If you think you know and your promo flops, this is one of the primary reasons that happens.
To figure out who your prospect is, look for social areas where you can take a closer look at who each member is. Forums and Facebook groups are my favorite places to look.
Another possibility is to use Social Mention to see what people are talking about in your market on social media.
This is coming from a guy that tested list building offers to an SEO list (a HUGE mistake).
The worst thing you can do to your customers is recommend something that isn’t similar to what you sell normally.
Whether it’s a new product of yours or an affiliate promotion, if it’s not like what they bought, they’re going to be seriously annoyed that you wasted their time on something they shouldn’t expect from you.
Find parallel products to recommend to your existing audience. If your new product is too different, create a new audience and offer them stuff they’ll want, too.
Do you plan out a promo before you start it?
I didn’t for many years. I’d shoot off a series of seemingly unrelated messages trying to get people to click on the links in the emails I sent.
Sometimes it worked and many times, it didn’t.
When it failed, it wasn’t my customer’s fault. It was mine.
Now, if I’m going to promote something, I spend a whole 15 minutes looking over the sales messaging to see how it solves the problems my people are dealing with.

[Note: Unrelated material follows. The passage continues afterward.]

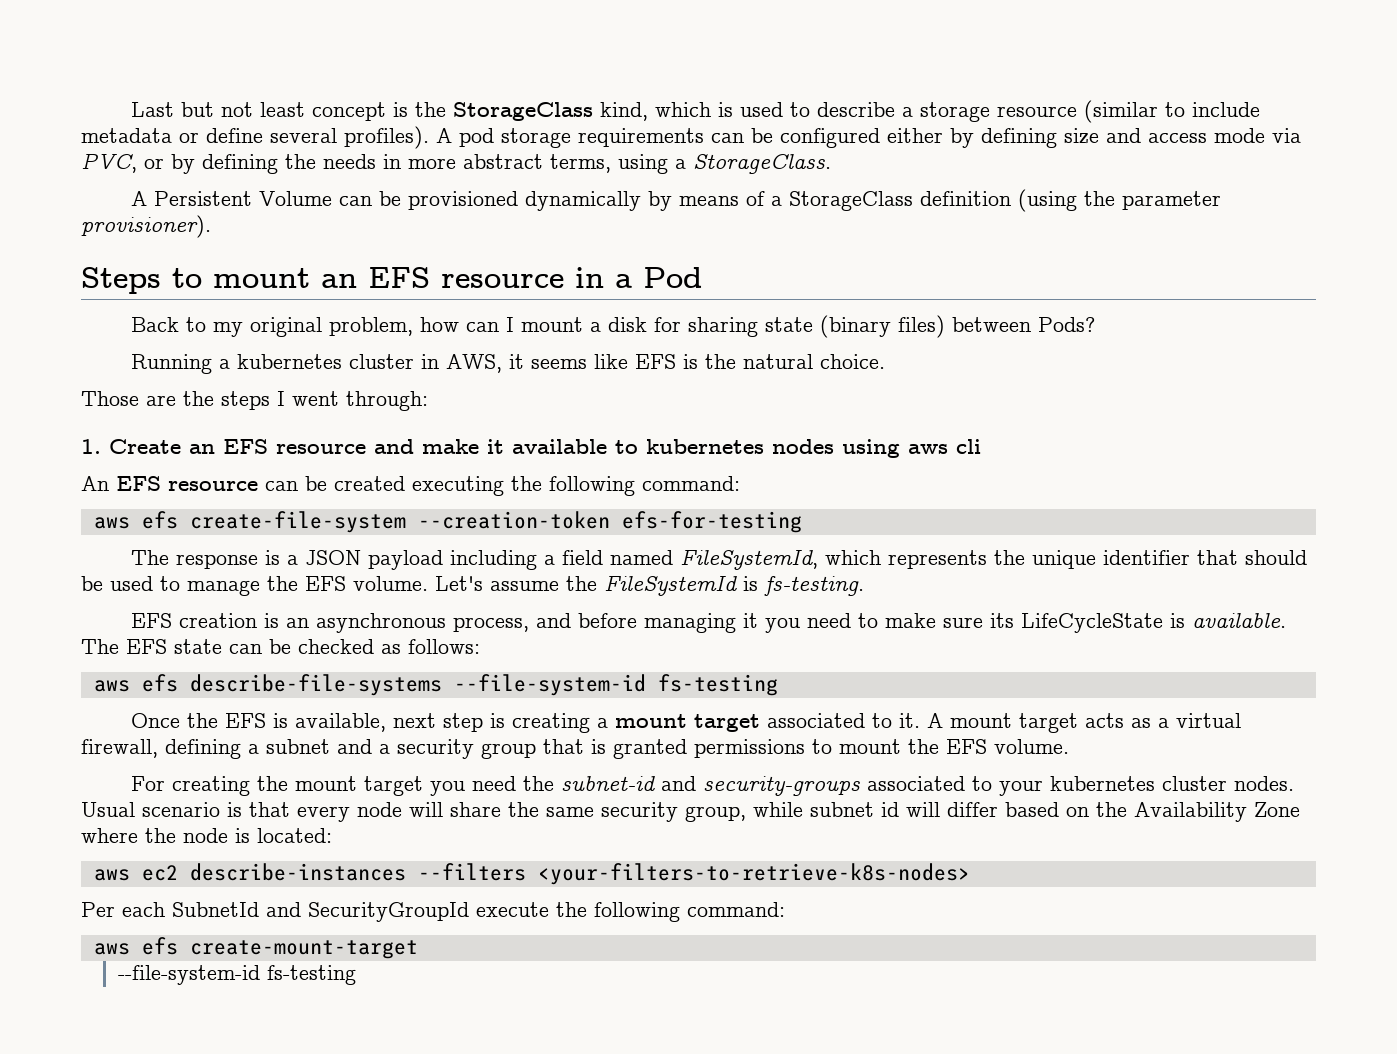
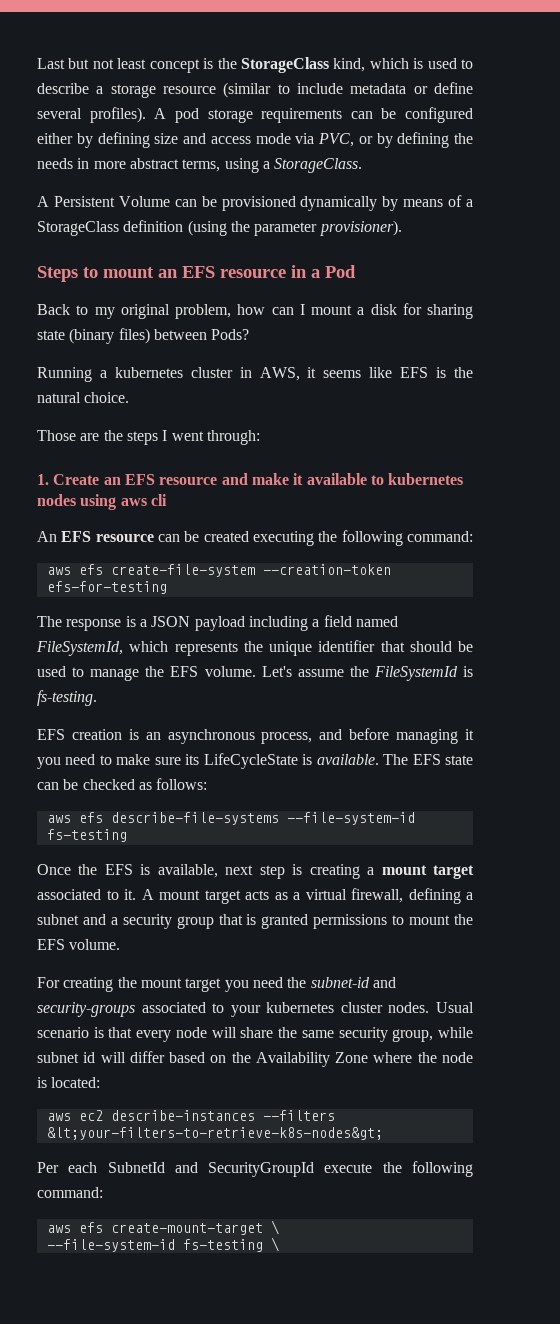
[537,863,970,885] <your-filters-to-retrieve-k8s-nodes> -> [46,1127,383,1140] &lt;your-filters-to-retrieve-k8s-nodes&gt;
[118,965,357,985] // --file-system-id fs-testing -> [270,1220,279,1235] [46,1237,279,1252] \ // --file-system-id fs-testing \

I plan out how I’m going to space out the different emotional hot buttons over my promo period.
I do a simple outline for each email.
I change things up throughout the process to keep things fresh and surprise my people.
You should try doing it that way, too.
It can work to simply throw your promos out in the world, but they’ll work more often if you plan things out and follow the plan.
We all have moments where our jokes land and everybody enjoys a good laugh.
The problem with an internet promo is that it’s usually missing pieces of the puzzle that would be necessary to make the joke funny.
If you’re typing, nobody hears the inflection you’d place on your words. They can’t see your expressions.
I think I’m hysterical, but I’ve told bad jokes on my Facebook profile. They don’t go over very well.
If you think you should include a little humor in your next promo, think again.
Leave it out and focus on how the offer solves the prospect’s problems instead.